Penguins notebook: Team scores twice with prospects who slid down draft board
VANCOUVER, British Columbia — It’s part of the lore of the NHL Draft.
A prospect a team thinks highly of begins to slide down the draft board. Scouts pound the table, passionately trying to convince their boss to do what it takes to take advantage of the unexpected good fortune.
It happened twice for the Pittsburgh Penguins on Saturday in Vancouver.
First, they traded picks in the fourth, fifth and seventh rounds to Arizona for a third-round choice they used to select winger Nathan Legare.
Later, as the draft was winding down, they traded their seventh-round pick next year for San Jose’s seventh-rounder this year and used it to take Finnish defenseman Santeri Airola.
It’s not hard to see why Legare’s availability 74 picks into the draft got the team’s scouts excited. He’s a legit scorer who netted 45 goals in 68 games for Baie-Comeau of the Quebec Major Junior Hockey League last season. Some projections had him going in the first round.
“He’s got a shooting mentality, and he’s a super-competitive kid,” head scout Patrik Allvin said. “He plays the right way. He goes to the net, drives to the net, plays hard.”
Quebec area scout Luc Gauthier explained how the draft table discussion went down.
“At some point, Legare was pretty high on our list,” Gauthier said. “We knew we didn’t have a second- or third-round pick. Our head scout, Patrik, said we had a guy there. (General manager Jim Rutherford) started to make some phone calls to get an extra pick in the third, and there we go.”
European scouts were shocked Airola was available late in the seventh round.
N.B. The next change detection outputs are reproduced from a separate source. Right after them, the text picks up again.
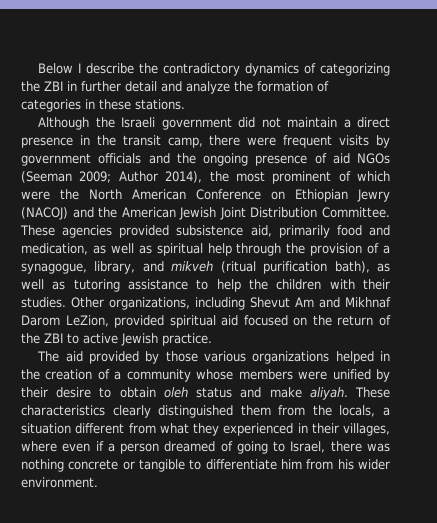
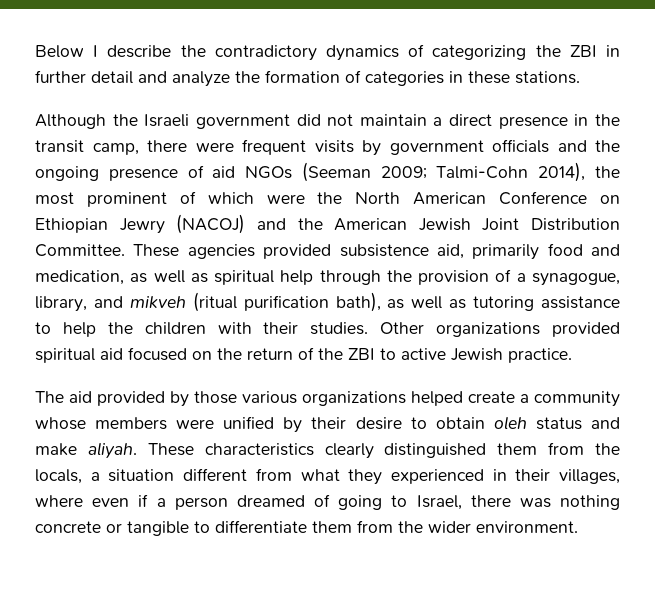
- Although the Israeli government did not maintain a direct presence in the transit camp, there were frequent visits by government officials and the ongoing presence of aid NGOs (Seeman 2009; Author 2014), the most prominent of which were the North American Conference on Ethiopian Jewry (NACOJ) and the American Jewish Joint Distribution Committee.
+ Although the Israeli government did not maintain a direct presence in the transit camp, there were frequent visits by government officials and the ongoing presence of aid NGOs (Seeman 2009; Talmi-Cohn 2014), the most prominent of which were the North American Conference on Ethiopian Jewry (NACOJ) and the American Jewish Joint Distribution Committee.
- Other organizations, including Shevut Am and Mikhnaf Darom LeZion, provided spiritual aid focused on the return of the ZBI to active Jewish practice.
+ Other organizations provided spiritual aid focused on the return of the ZBI to active Jewish practice.
- The aid provided by those various organizations helped in the creation of a community whose members were unified by their desire to obtain oleh status and make aliyah.
+ The aid provided by those various organizations helped create a community whose members were unified by their desire to obtain oleh status and make aliyah.
- These characteristics clearly distinguished them from the locals, a situation different from what they experienced in their villages, where even if a person dreamed of going to Israel, there was nothing concrete or tangible to differentiate him from his wider environment.
+ These characteristics clearly distinguished them from the locals, a situation different from what they experienced in their villages, where even if a person dreamed of going to Israel, there was nothing concrete or tangible to differentiate them from the wider environment.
He’s a skilled puck mover who has been invited to Finland’s World Junior Championship camp.
“Our European guys were pounding on us and said, ‘This kid is very, very intriguing,’ ” Allvin said.
Legare’s calling card is his shot. He was third in the QMJHL last season with 271 shots on goal.
“At the end of practice, you have a couple of free minutes. It’s a thing I work on a lot,” Legare said. “Also during the summer in the backyard, I shoot a lot of pucks.”
His family’s home has a pock-marked garage door to prove it.
“I have a net, but sometimes I miss the net,” Legare said. “My dad was a little bit mad, but in the end, it paid off.”
With their first pick in the seventh round, the Penguins took a forward prospect worth noting, winger Valtteri Puustinen.
He’s 5-foot-9 and, at age 20, has been passed up in the draft before, but he was an important contributor for Finland’s gold medal-winning World Junior Championship team and scored 10 goals in that country’s top pro league last season.
The NHL and NHLPA announced the salary cap will increase to $81.5 million next season. The Penguins have about $77.6 million committed to 10 forwards, seven defensemen and two goalies for next season.
It looks like a tight squeeze for the Penguins to add the salaries of restricted free agents Marcus Pettersson, Zach Aston-Reese and Teddy Blueger and still fit under the cap, but Rutherford has said on numerous occasions he doesn’t consider it a problem.
North Huntingdon native Austen Swankler did not hear his name called over the weekend in Vancouver, a possibility he was aware of coming in.
“My dad said, ‘If you don’t get drafted, you always have next year,’ and I’m taking it like that,” Swankler said earlier this week.
As the draft concluded, he made a more forceful statement on Twitter.
“Been proving people wrong my whole life,” he wrote. “Time to do it again.”
Swankler has a year in the USHL ahead of him. He has committed to Michigan after that.